The great torture debate is just an anti-Bush Administration propaganda campaign which has successfully set off a grand series of echoes in the empty heads of our chattering classes. There has always been coercive interrogation. There will always be coercive interrogation when lives and the outcome of wars is at stake.
Sympathy for the likes of Khalid Sheikh Mohammed, who sawed off Daniel Pearl’s head with a dull knife and who played a principal planning role in the 9/11 attacks which very cruelly killed more than 3000 innocent American civilians, is absurd. He is a foreign enemy, an unlawful combatant, a systematic violator of every form of law and all the rules and customs of war, and a mass murderer. There is something seriously wrong with the moral outlook of people who have a problem with slapping him in the face, pouring water on his head, or frightening him into divulging information on his schemes and accomplices necessary to prevent further mass attacks.
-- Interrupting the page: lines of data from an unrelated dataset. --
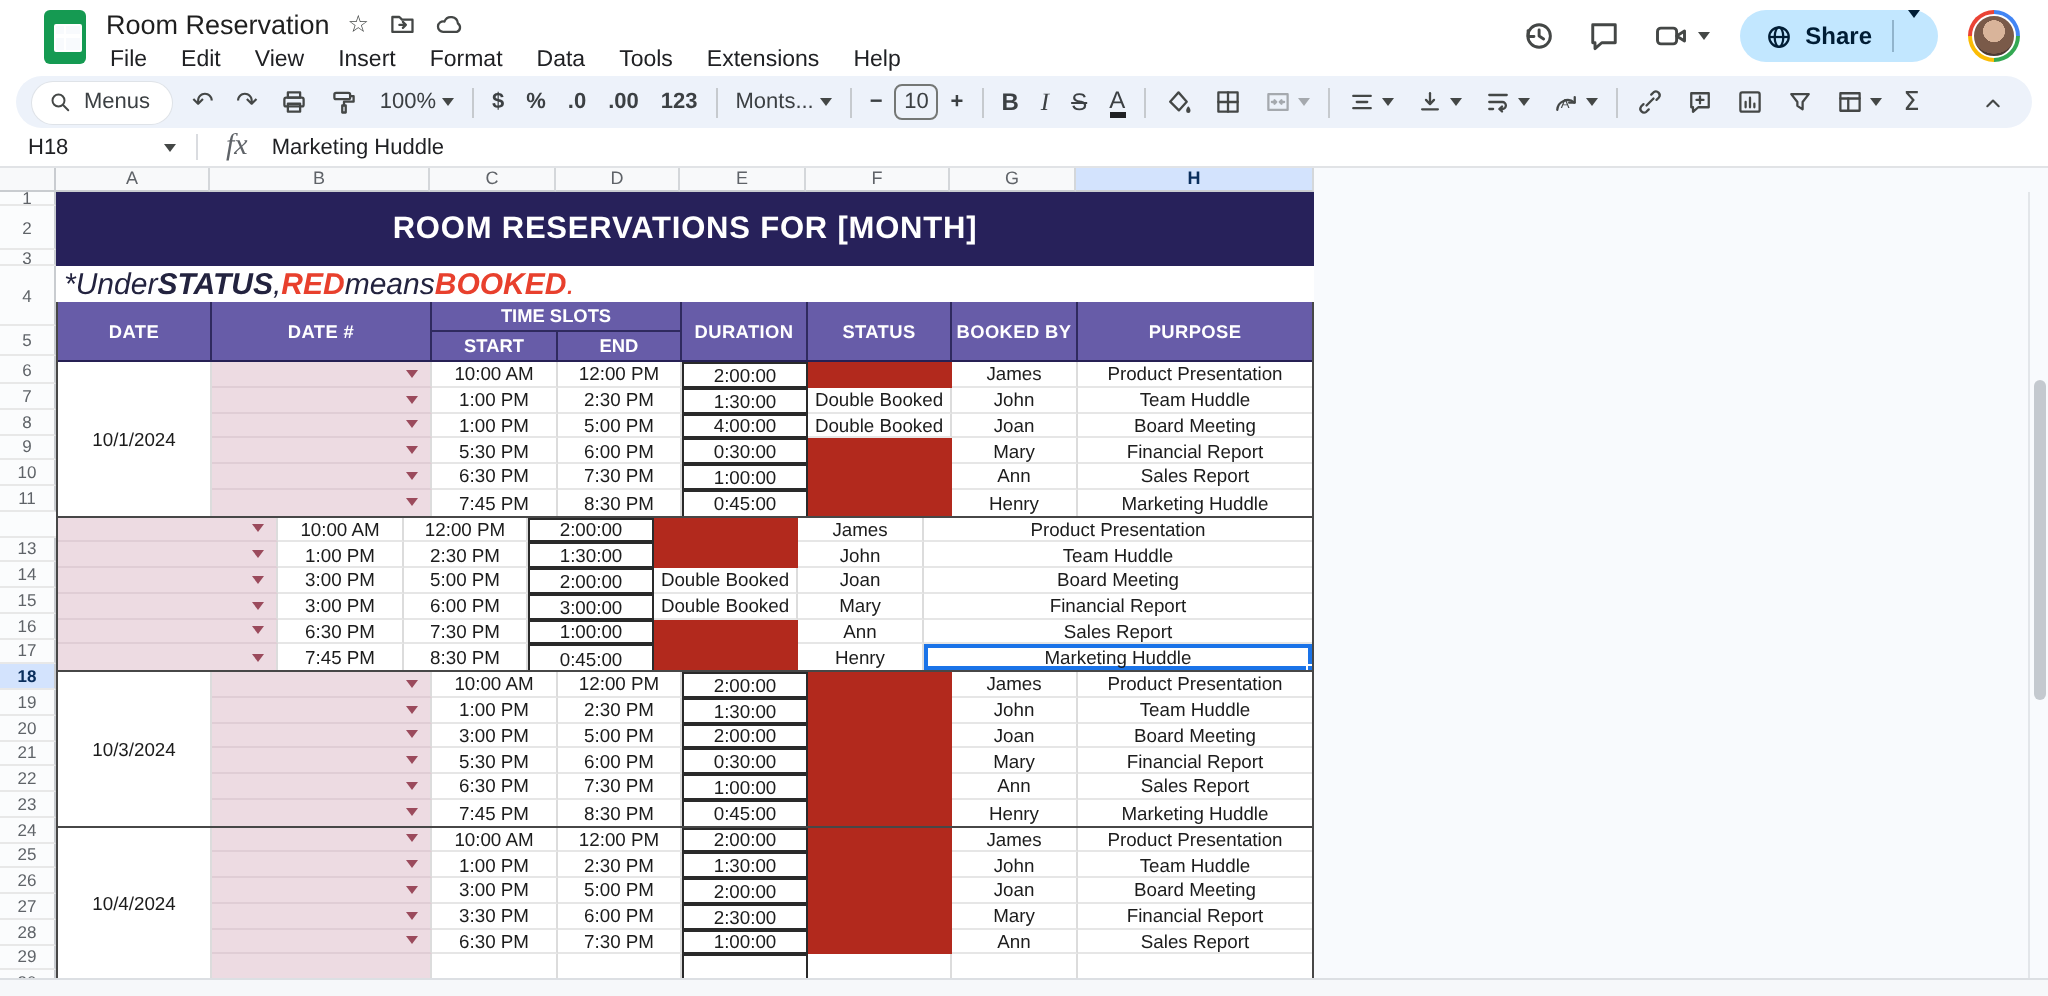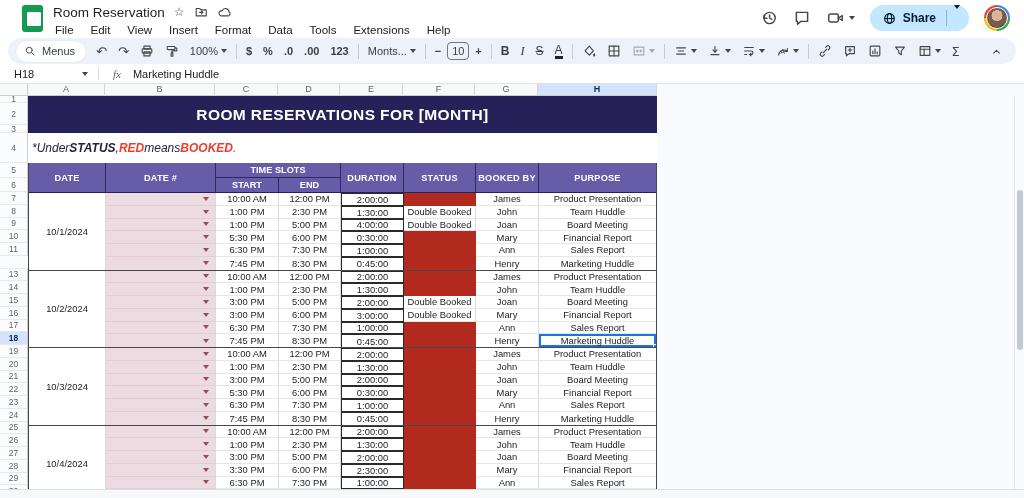"fx" .fx { font-size: 11px -> 15px }
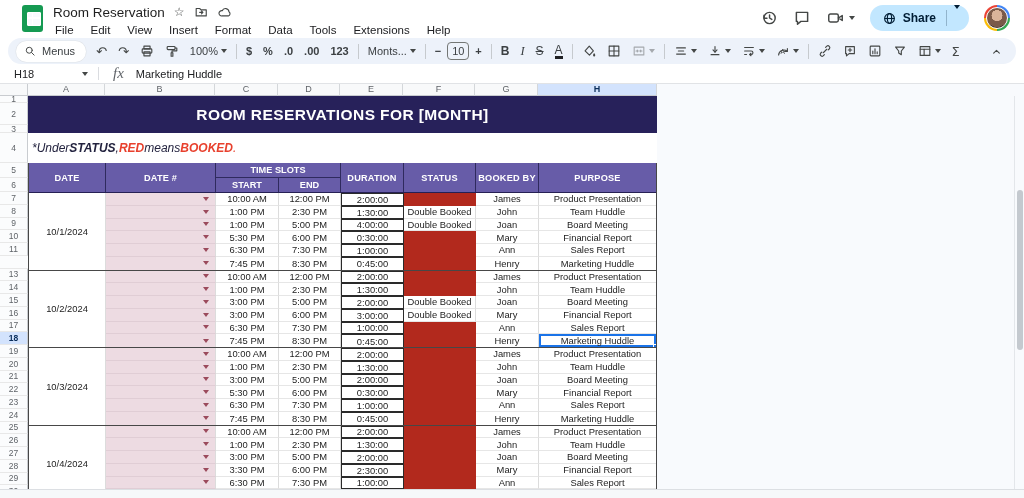"*Under" .note { font-size: 12px -> 15px; height: 30px -> 18px }
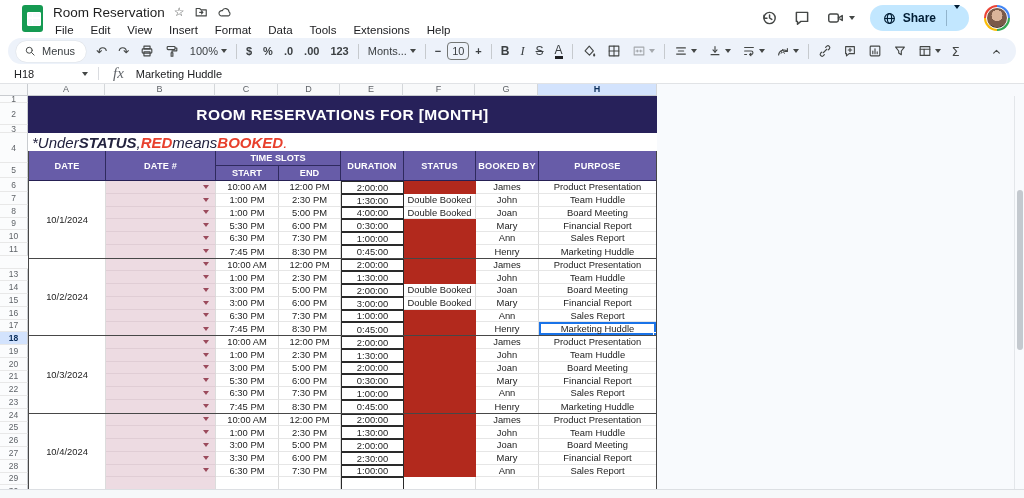"10/2/2024" div.gdate { html: <div>10/2/2024</div> -> none }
Happily, now that the Obama Administration has eliminated any form of “enhanced” interrogation, we can console ourselves that the result will be no terrorist prisoners being taken, since they will have no value as information sources. And the philosopher can reflect that, if the result of our new, more edifying intelligence policies proves to be renewed successful attacks on US urban centers, well, those are the locations filled with sanctimonious democrat voters, aren’t they?